> _TASK DIRECTIONS_: Search the listing for "工程化构建" and copy every line where it appears.

> _DATA PROVIDED_:
Content starts
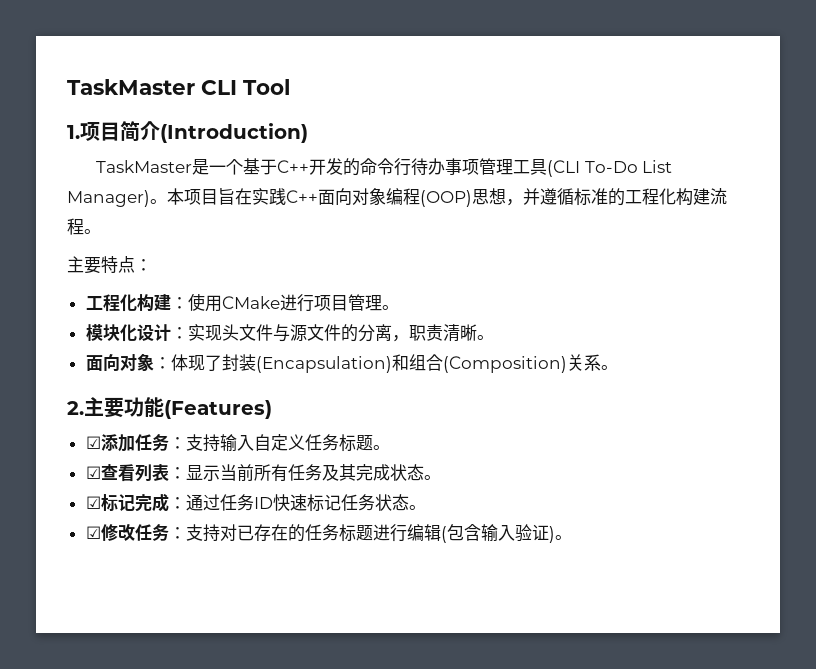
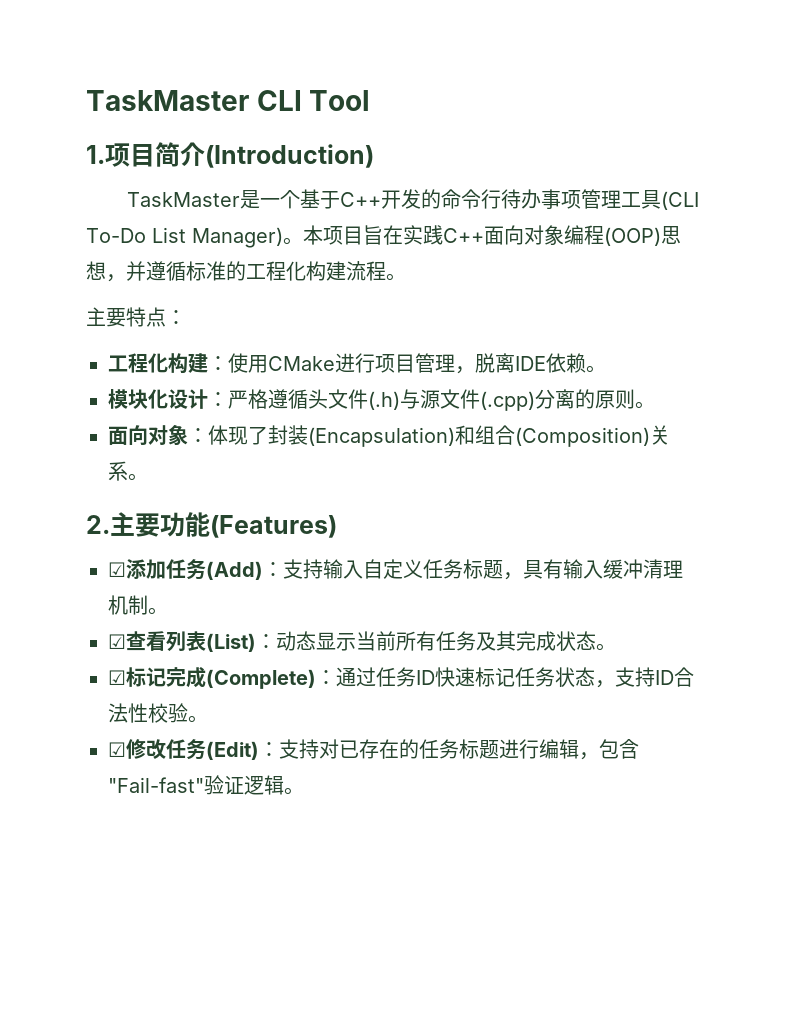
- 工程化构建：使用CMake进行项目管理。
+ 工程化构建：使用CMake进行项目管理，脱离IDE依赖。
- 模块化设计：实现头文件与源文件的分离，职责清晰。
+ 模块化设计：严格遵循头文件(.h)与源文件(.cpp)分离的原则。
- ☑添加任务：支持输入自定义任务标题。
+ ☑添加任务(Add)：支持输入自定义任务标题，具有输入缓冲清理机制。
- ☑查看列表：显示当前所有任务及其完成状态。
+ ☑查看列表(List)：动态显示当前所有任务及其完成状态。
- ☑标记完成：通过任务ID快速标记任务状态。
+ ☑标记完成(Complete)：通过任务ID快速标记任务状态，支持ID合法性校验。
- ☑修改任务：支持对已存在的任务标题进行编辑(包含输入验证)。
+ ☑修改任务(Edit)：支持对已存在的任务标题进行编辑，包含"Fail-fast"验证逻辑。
Content ends
> _SOLVED EXERCISE_:
- 工程化构建：使用CMake进行项目管理。
+ 工程化构建：使用CMake进行项目管理，脱离IDE依赖。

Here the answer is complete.